===== The input

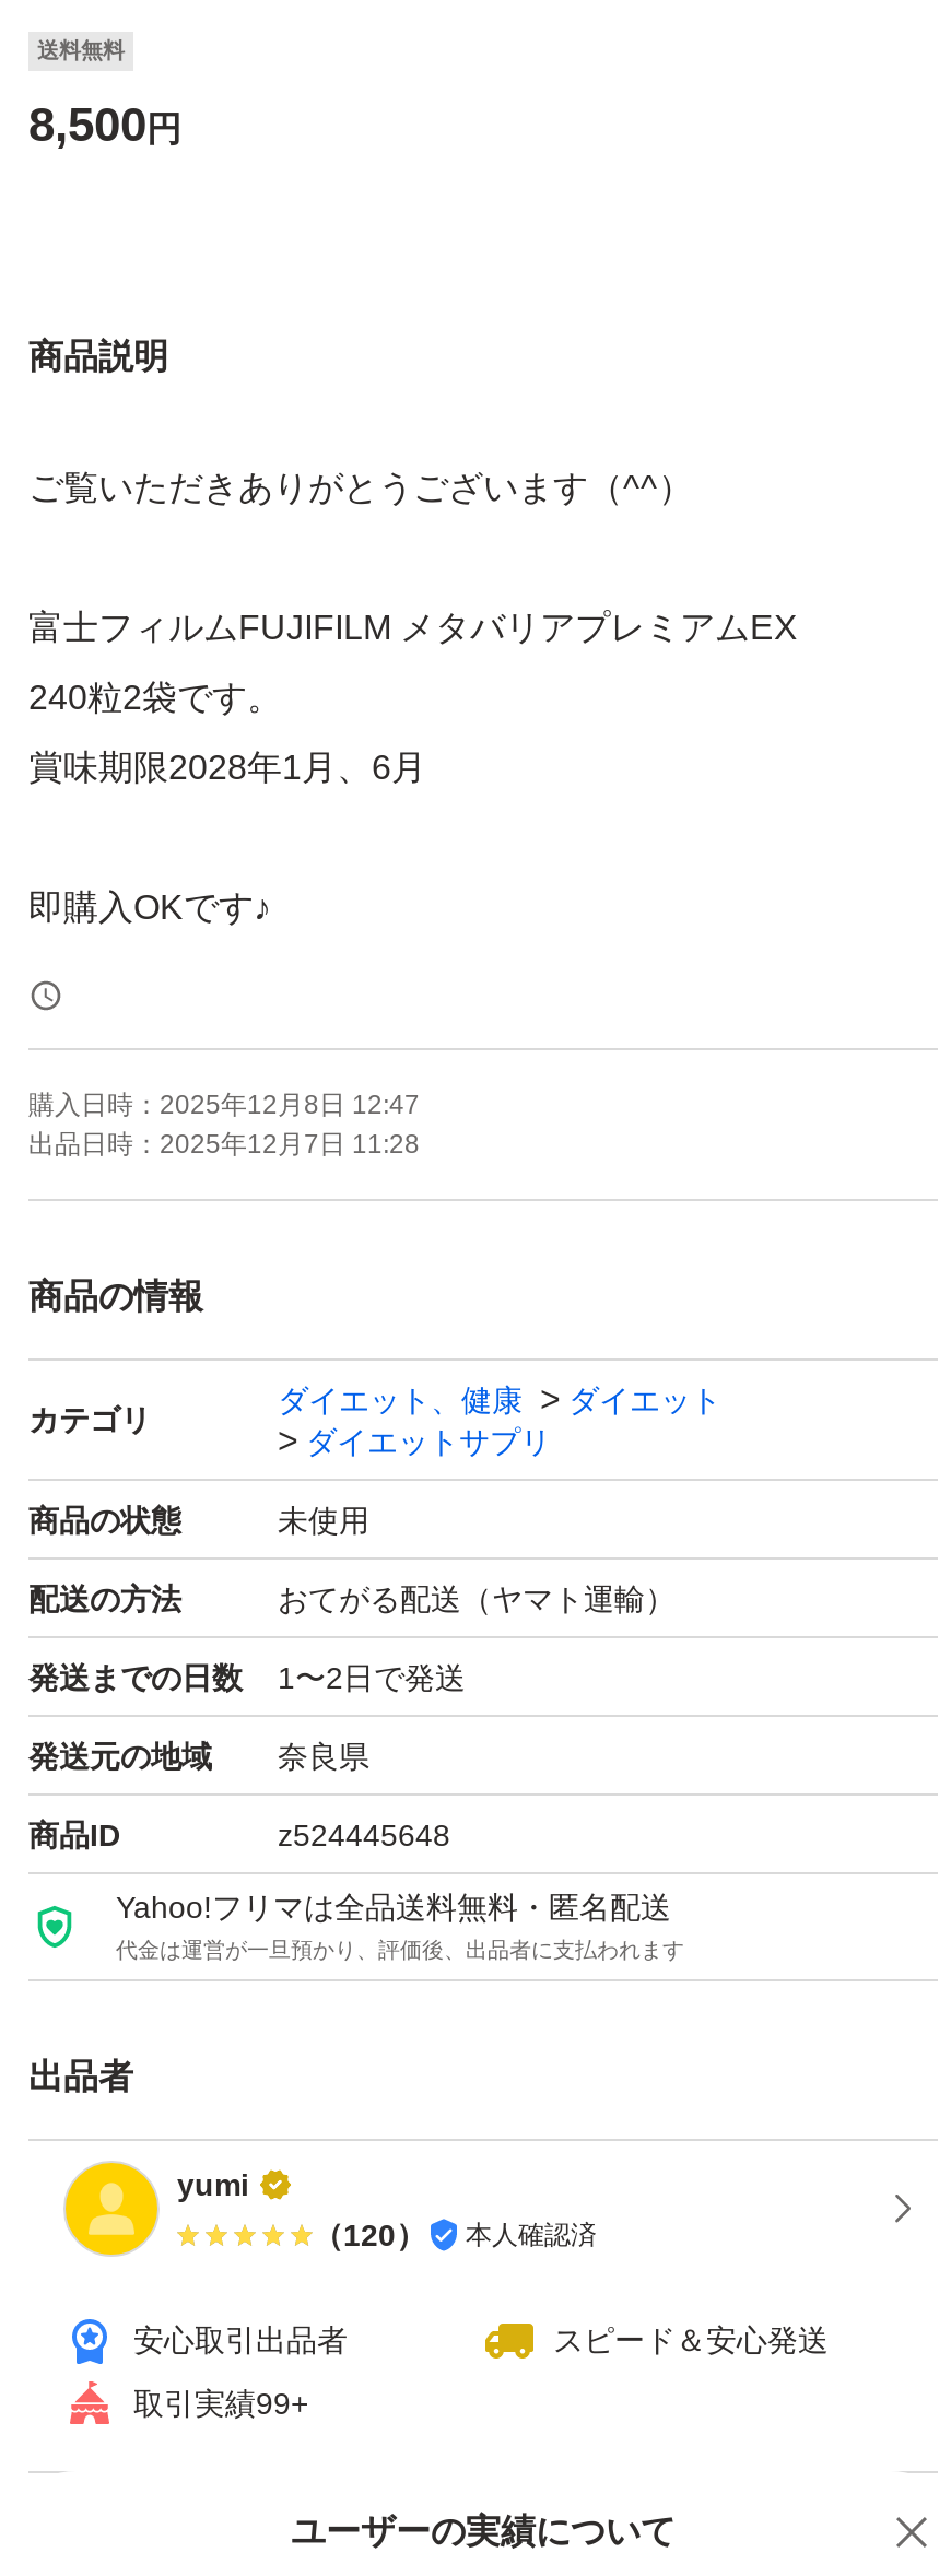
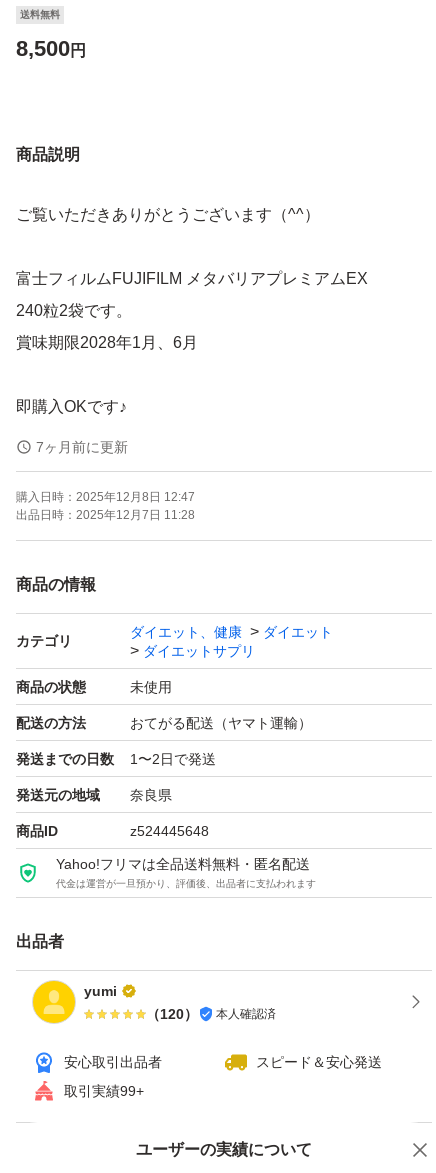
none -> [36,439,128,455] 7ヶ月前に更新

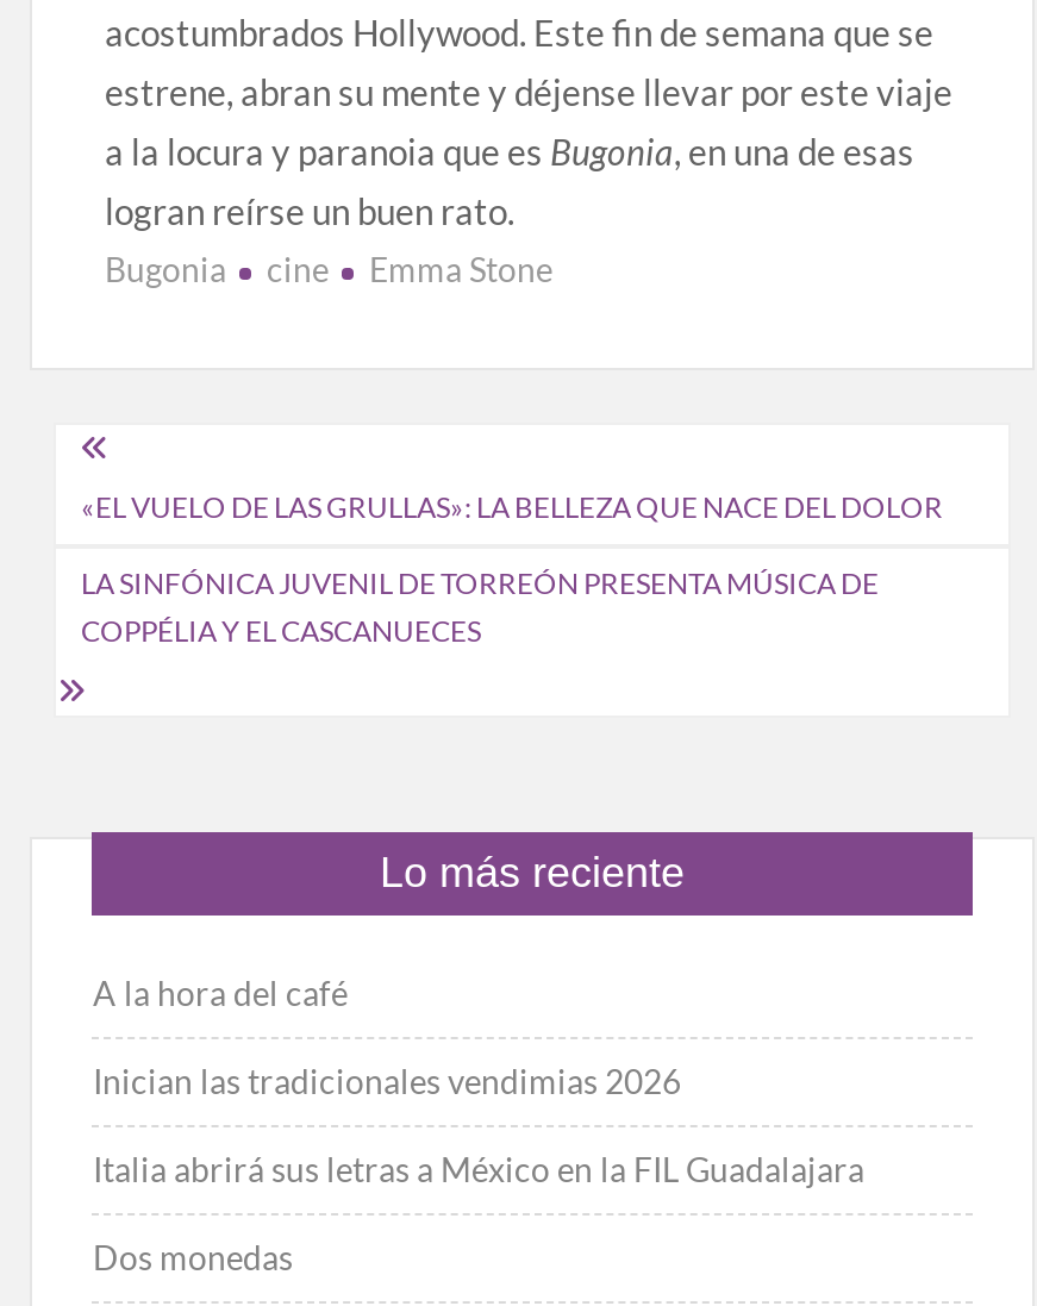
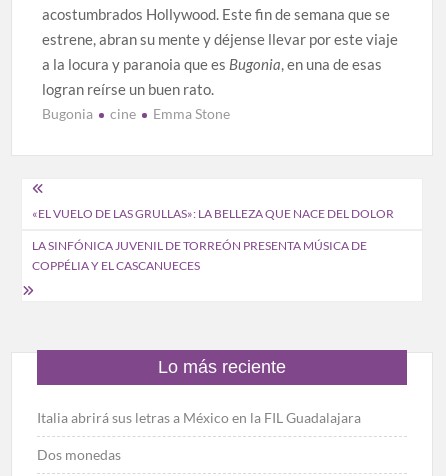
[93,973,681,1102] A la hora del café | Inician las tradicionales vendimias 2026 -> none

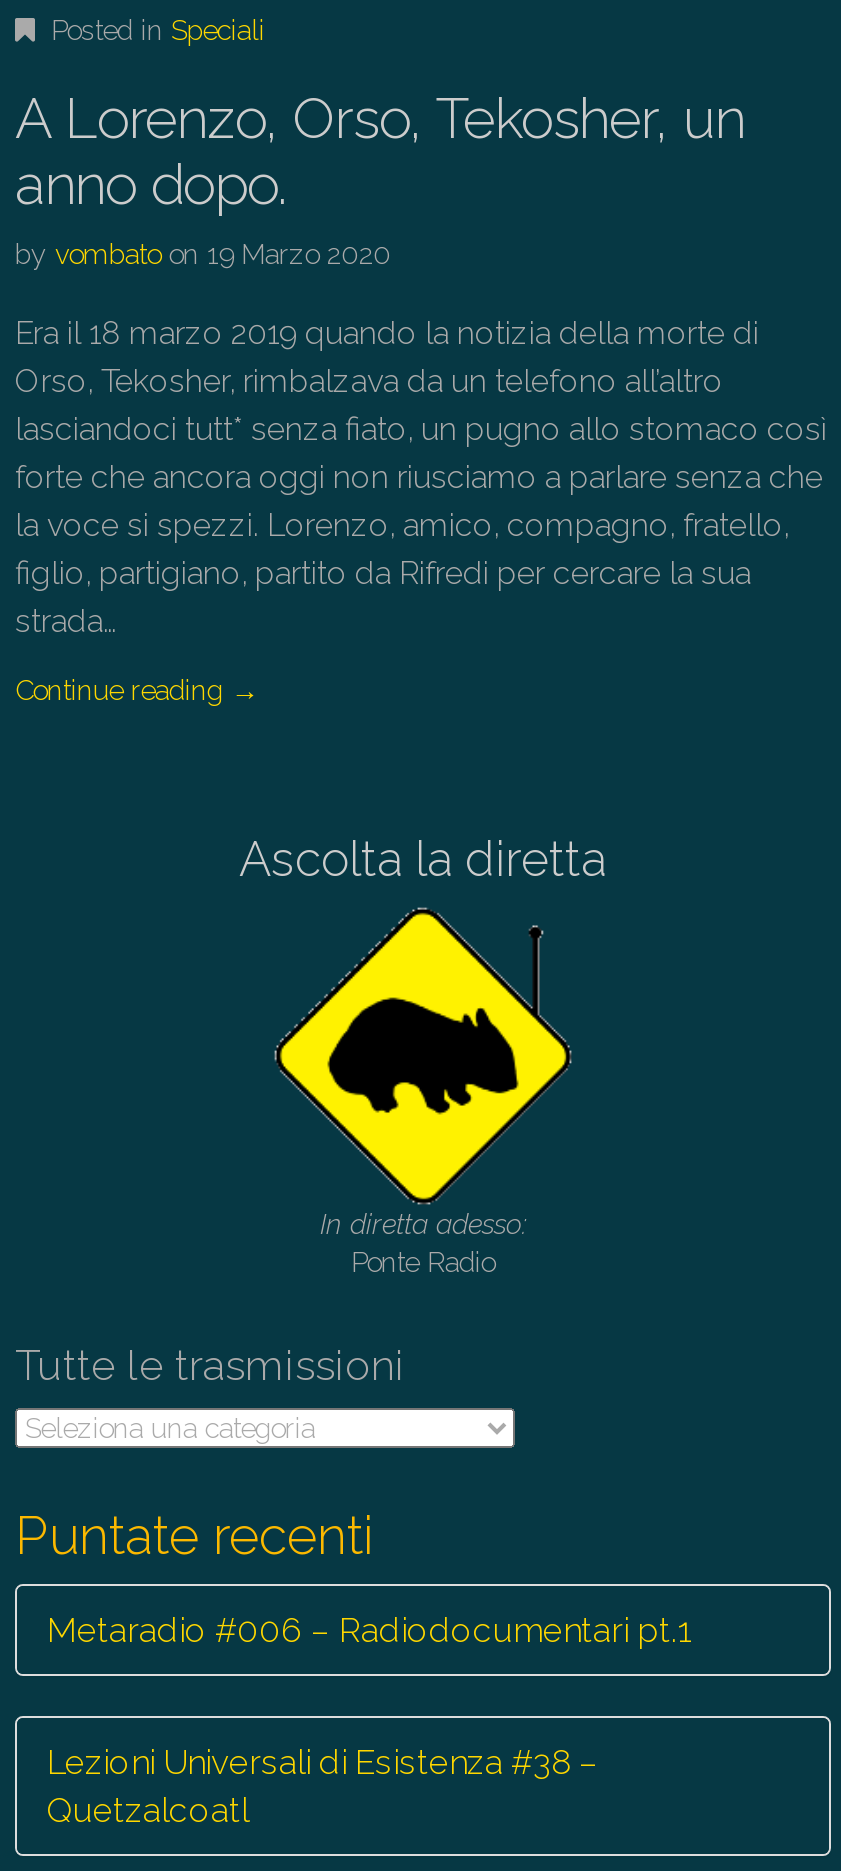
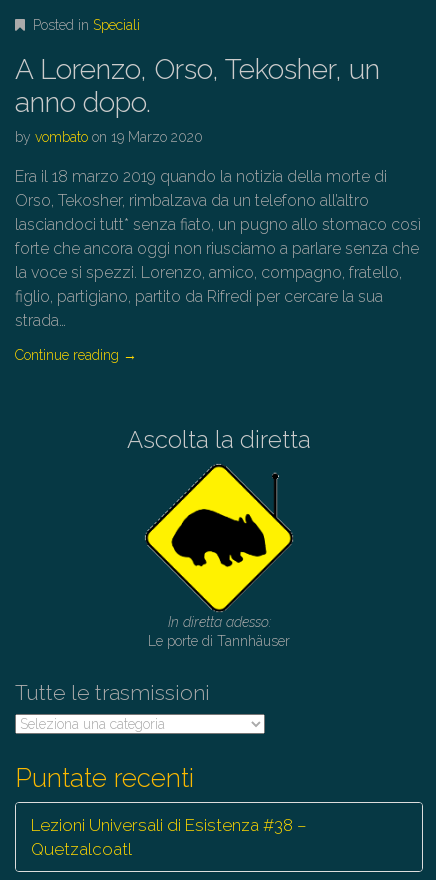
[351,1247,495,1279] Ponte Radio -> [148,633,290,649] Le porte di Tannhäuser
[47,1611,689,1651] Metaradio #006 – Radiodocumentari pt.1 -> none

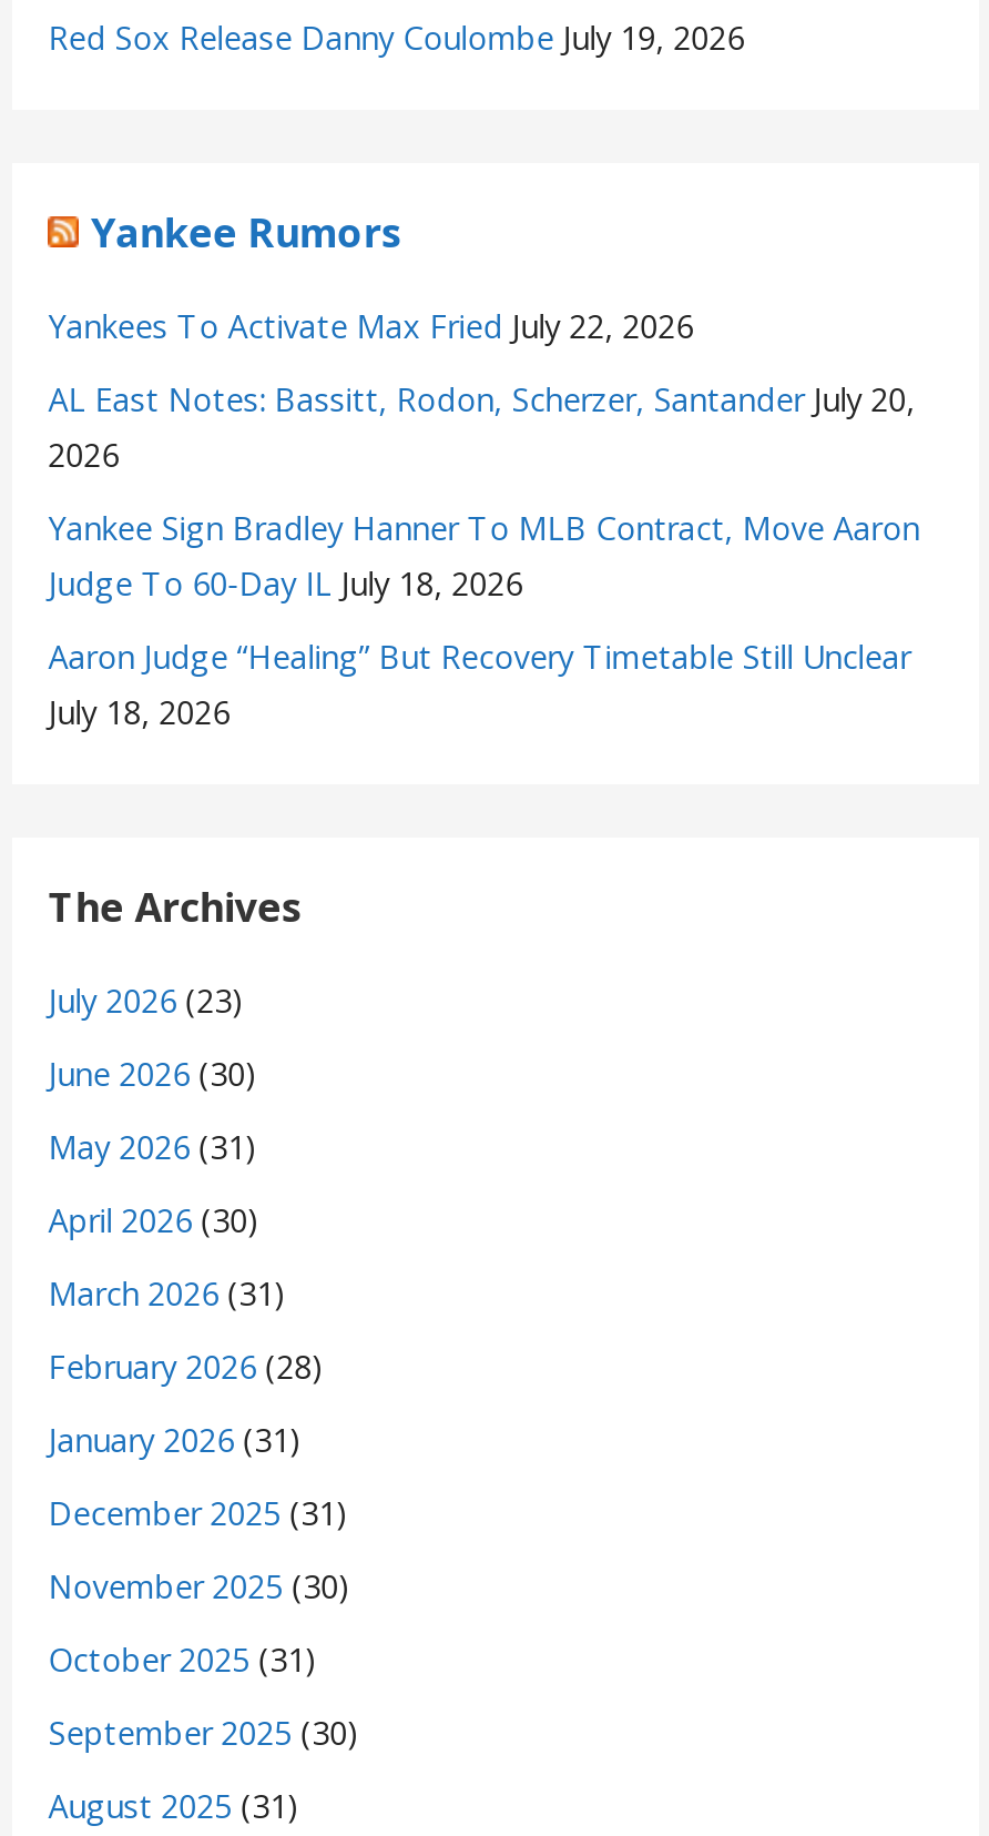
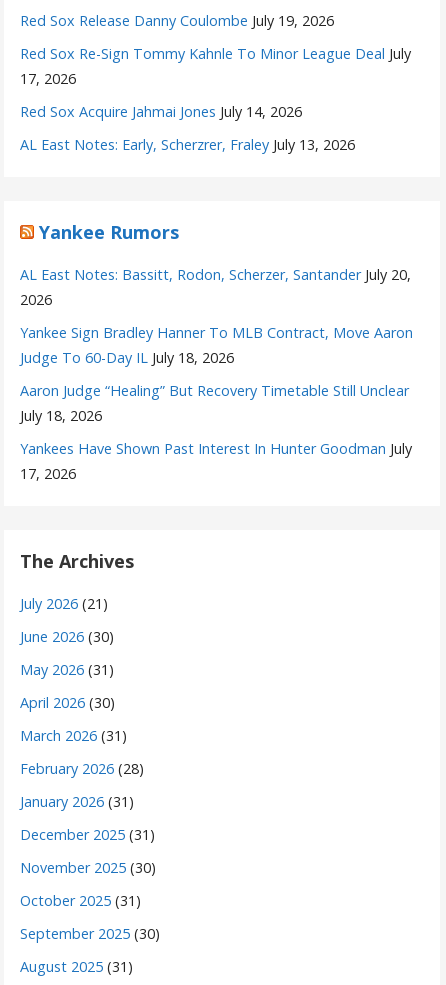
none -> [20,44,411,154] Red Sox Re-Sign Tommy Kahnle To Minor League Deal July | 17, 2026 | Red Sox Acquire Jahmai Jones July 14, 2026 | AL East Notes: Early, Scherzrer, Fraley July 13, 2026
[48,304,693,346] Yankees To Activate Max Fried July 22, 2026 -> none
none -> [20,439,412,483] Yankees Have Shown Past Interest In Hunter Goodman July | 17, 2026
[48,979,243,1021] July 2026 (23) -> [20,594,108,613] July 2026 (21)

==========

Aim of the task
Report the lines above that have the word "July" in them.

Answer to the problem
none -> [20,44,411,154] Red Sox Re-Sign Tommy Kahnle To Minor League Deal July | 17, 2026 | Red Sox Acquire Jahmai Jones July 14, 2026 | AL East Notes: Early, Scherzrer, Fraley July 13, 2026
[48,304,693,346] Yankees To Activate Max Fried July 22, 2026 -> none
none -> [20,439,412,483] Yankees Have Shown Past Interest In Hunter Goodman July | 17, 2026
[48,979,243,1021] July 2026 (23) -> [20,594,108,613] July 2026 (21)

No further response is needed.